▶ _Excerpted data_
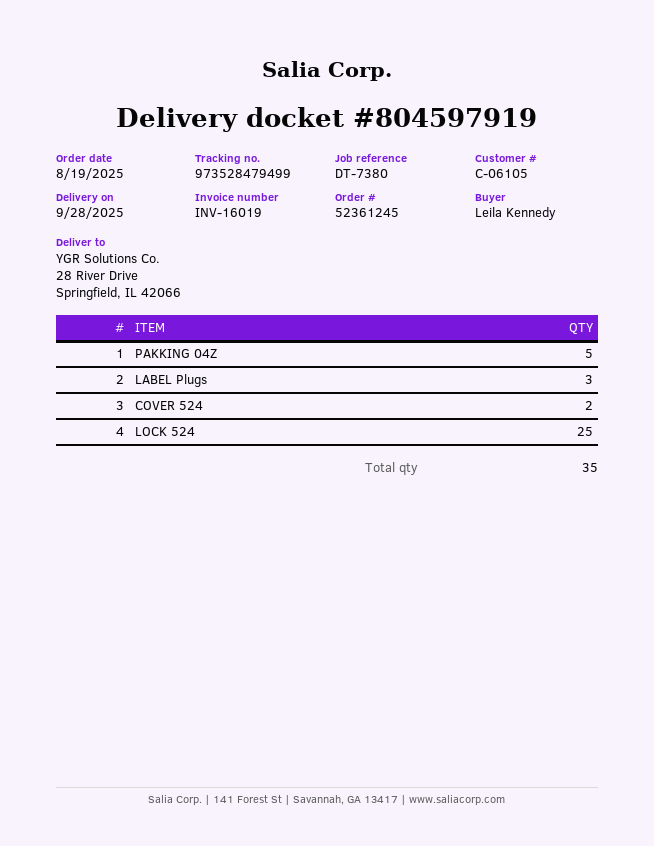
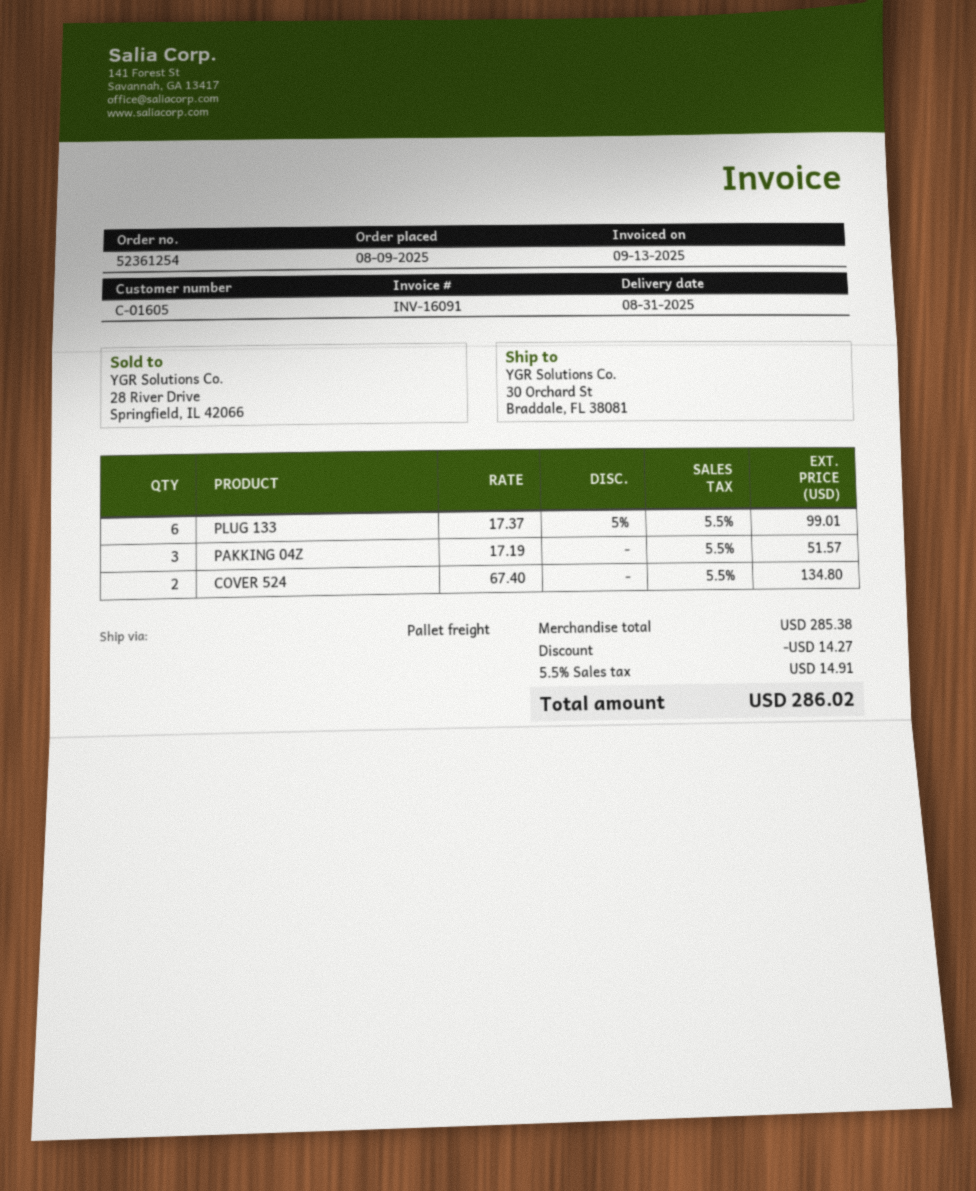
order number: 52361245 -> 52361254
order date: 2025-08-19 -> 2025-08-09
delivery date: 2025-09-28 -> 2025-08-31
invoice number: INV-16019 -> INV-16091
customer number: C-06105 -> C-01605
ship to: 28 River Drive, Springfield, IL 42066 -> 30 Orchard St, Braddale, FL 38081
PAKKING 04Z: 5 -> 3
LABEL Plugs: 3 -> none
LOCK 524: 25 -> none
PLUG 133: none -> 6

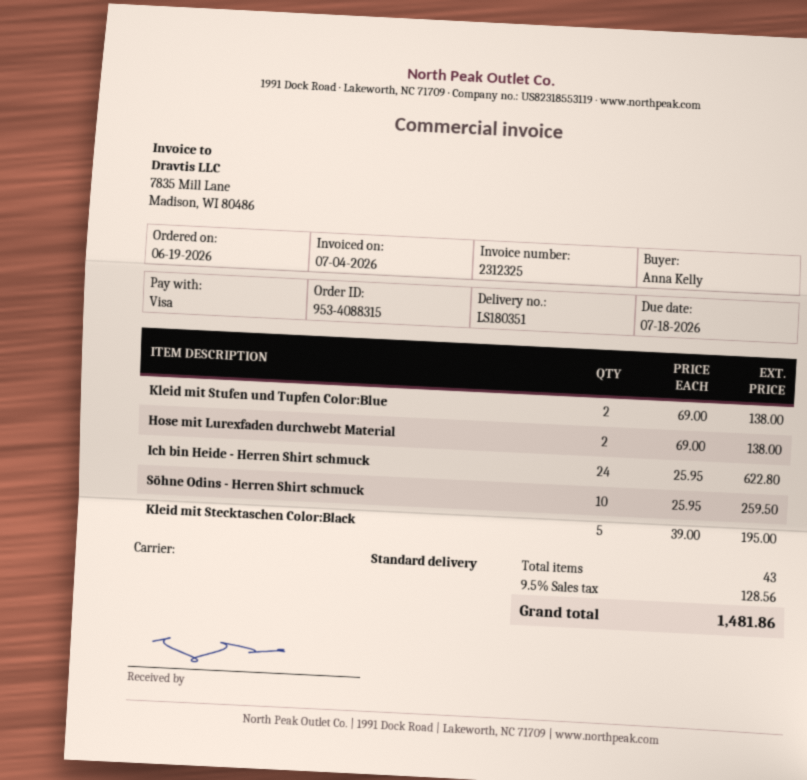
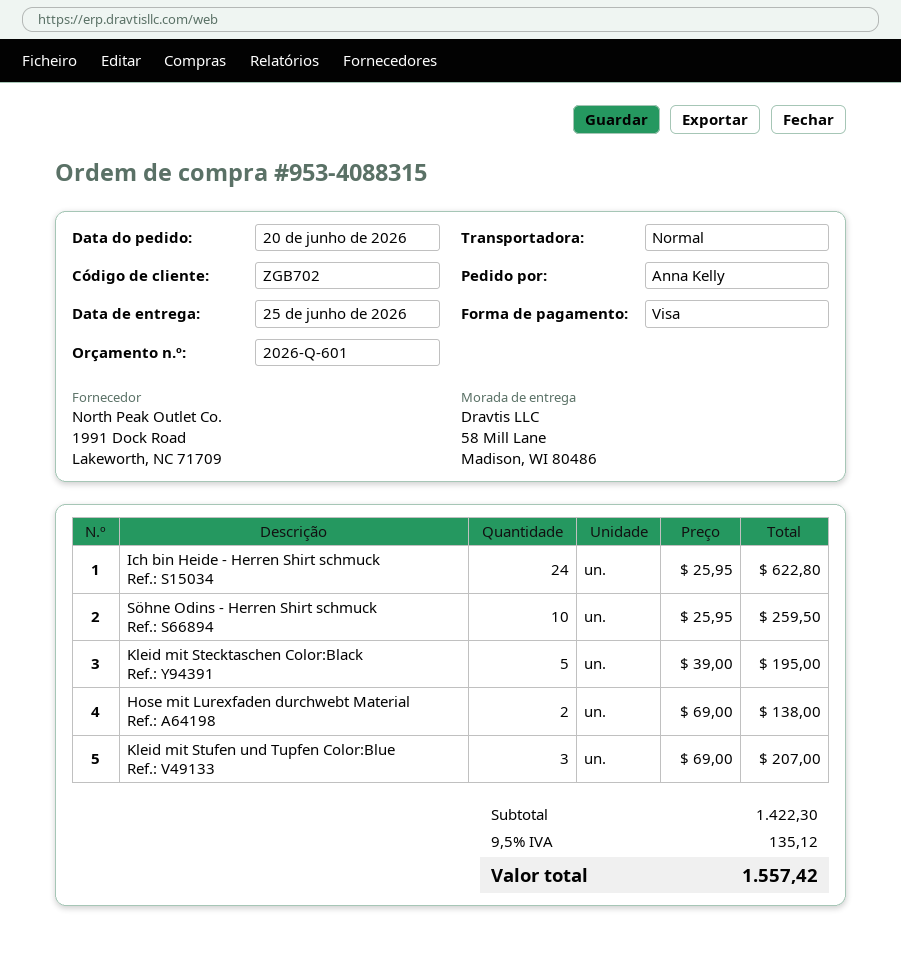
order date: 2026-06-19 -> 2026-06-20
Kleid mit Stufen und Tupfen Color:Blue: 2 x 69.00 = 138.00 -> 3 x 69.00 = 207.00
tax: 9.5% = 128.56 -> 9.5% = 135.12
total: 1481.86 -> 1557.42

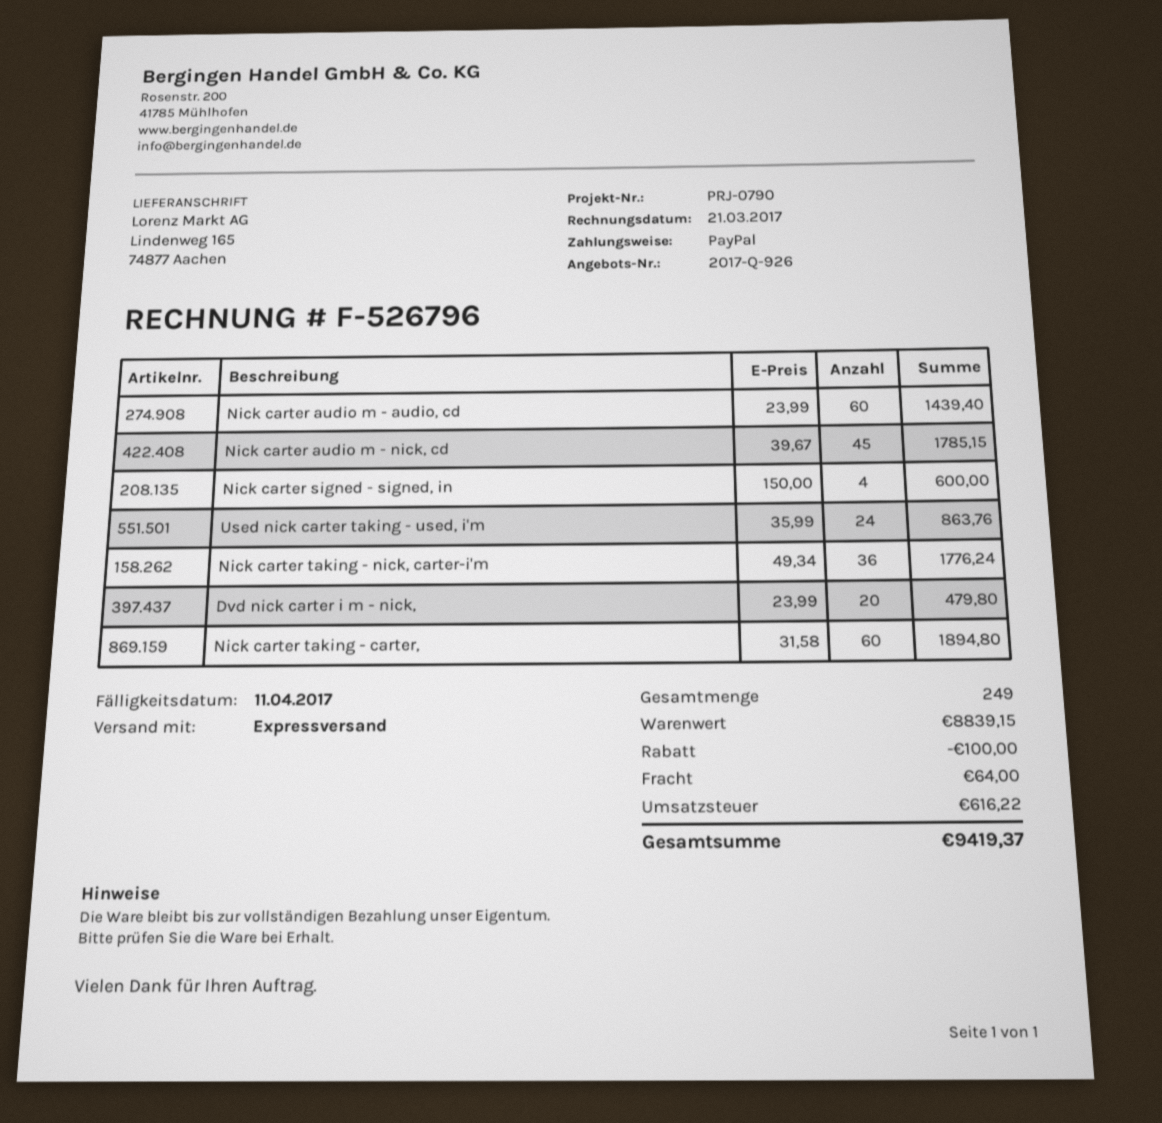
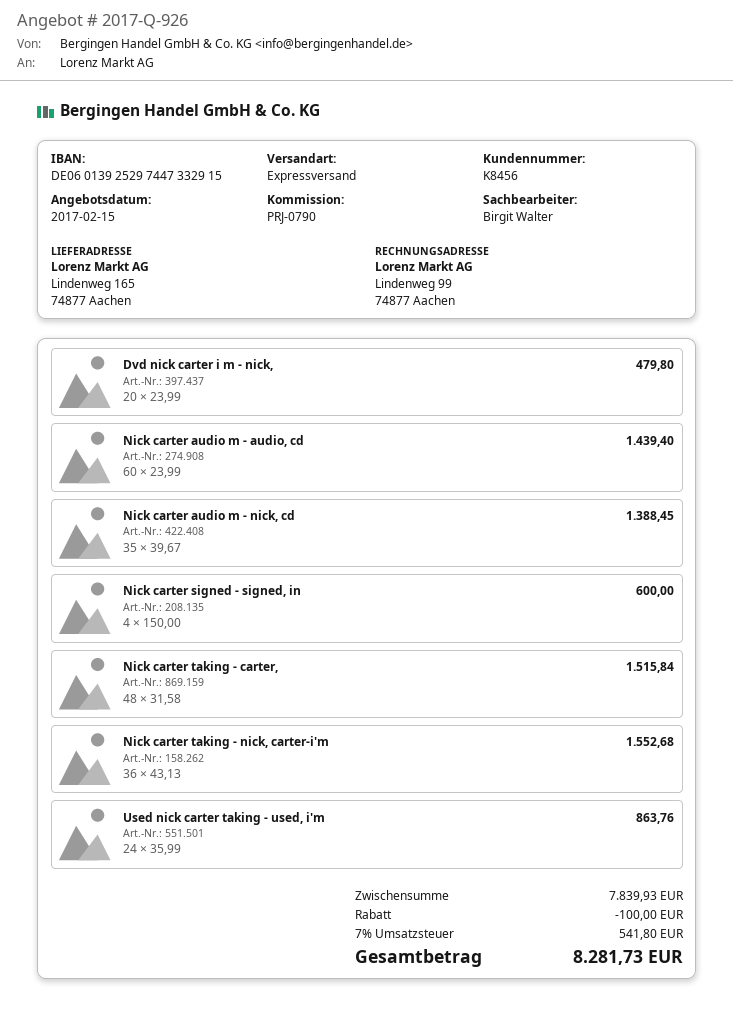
Nick carter audio m - nick, cd: 45 x 39.67 = 1785.15 -> 35 x 39.67 = 1388.45
Nick carter taking - nick, carter-i'm: 36 x 49.34 = 1776.24 -> 36 x 43.13 = 1552.68
Nick carter taking - carter,: 60 x 31.58 = 1894.80 -> 48 x 31.58 = 1515.84
subtotal: 8839.15 -> 7839.93
shipping: 64.00 -> none
tax: 616.22 -> 541.80
total: 9419.37 -> 8281.73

▶ _Exercise brief_
Your copy should consist only of the lines from the one containing "Kleid mit Stufen" through the last line of the entries above, reproduced exactly, without pictures.

▶ _Solution to this task_
Kleid mit Stufen und Tupfen Color:Blue: 2 x 69.00 = 138.00 -> 3 x 69.00 = 207.00
tax: 9.5% = 128.56 -> 9.5% = 135.12
total: 1481.86 -> 1557.42

Nick carter audio m - nick, cd: 45 x 39.67 = 1785.15 -> 35 x 39.67 = 1388.45
Nick carter taking - nick, carter-i'm: 36 x 49.34 = 1776.24 -> 36 x 43.13 = 1552.68
Nick carter taking - carter,: 60 x 31.58 = 1894.80 -> 48 x 31.58 = 1515.84
subtotal: 8839.15 -> 7839.93
shipping: 64.00 -> none
tax: 616.22 -> 541.80
total: 9419.37 -> 8281.73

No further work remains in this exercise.